Firm gets $32m for gene regulation research
Epizyme work would treat cancer
Biopharmaceutical start-up Epizyme Inc. of Cambridge yesterday said it landed $32 million in venture capital to develop drugs to treat cancers and other diseases through gene regulation.
Epizyme, which last year received a $14 million first round of funding from venture capital heavyweights MPM Capital of Boston and Kleiner Perkins Cauflield and Byers of Menlo Park, Calif., will use its new money to run “proof-of-concept’’ studies with its lead compounds, said Kazumi Shiosaki, cofounder and chief executive.
Shiosaki said the goal is to identify a drug candidate that the two-year-old company can take into clinical trials.
The company currently has 16 employees, all in Cambridge.
“It’s a fundamentally new area of biology,’’ she said. “And we believe this could have applications not only in oncology but also in inflammatory conditions and certain neurological disorders.’’

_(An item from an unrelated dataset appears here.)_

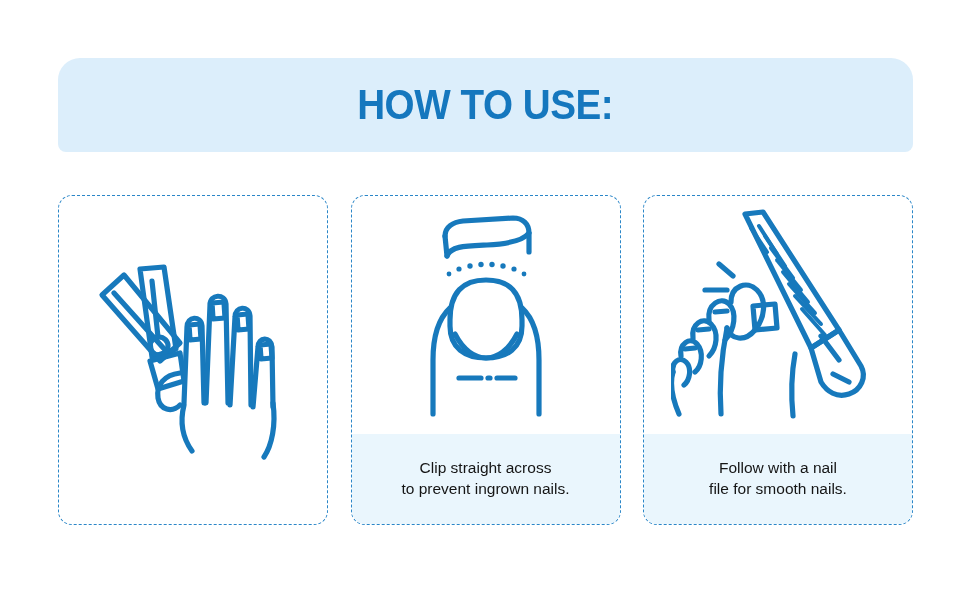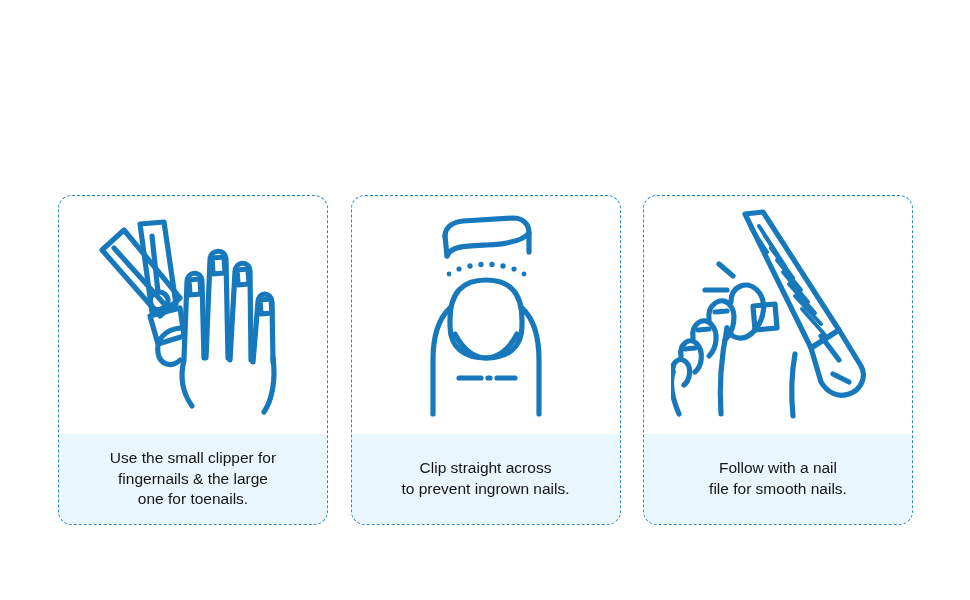"HOW TO USE:" div.header-banner { html: none -> <div> <div>HOW TO USE:</div> </div> }
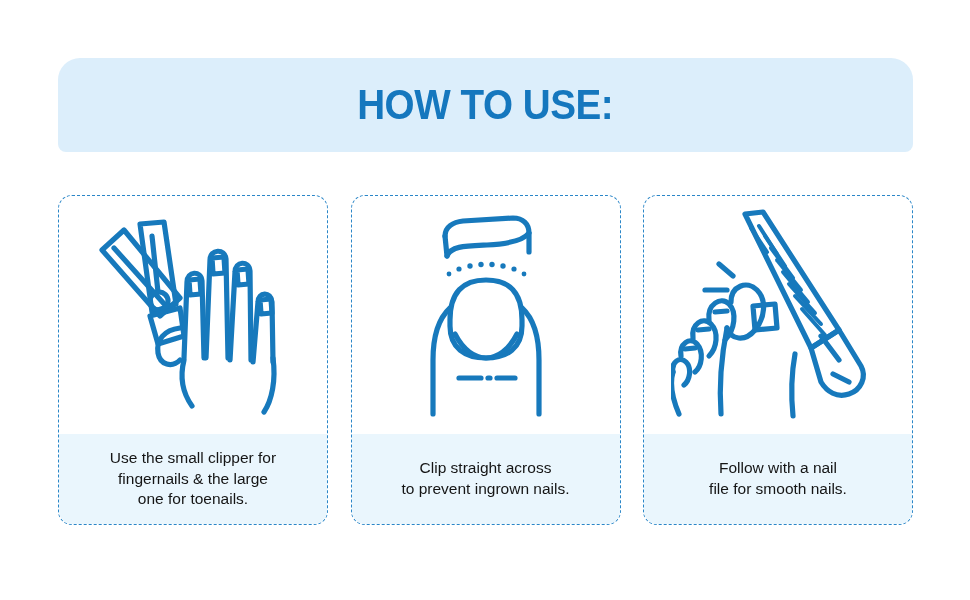"Use the small clipper for" div.card-caption { html: <div> <span>Use the small clipper for fingernails &amp; the large one for toenails.</span> </div> -> none }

The company is one of a handful, including another Cambridge firm, Constellation Pharmaceuticals Inc., working in the emerging field of epigenetics, which seeks to control how genes are read by molecules that convert them into proteins.
The goal is to be able to produce inhibitors for enzymes involved in cancer and other diseases.
“What we’re trying to do is inhibit enzymes that can regulate certain genes, turning them on and off,’’ Shiosaki said. “There are tumor suppressor genes that are turned off, and this mechanism can turn them back on. And it can turn off genes that activate tumors.’’
Epizyme’s latest venture round was led by a new investor, Bay City Capital of San Francisco. Joining it were two other new investors, Astellos Venture Management of Los Altos, Calif., and Amgen Ventures, a financing arm of biotechnology giant Amgen Inc. in Thousand Oaks, Calif., along with MPM Capital and Kleiner Perkins.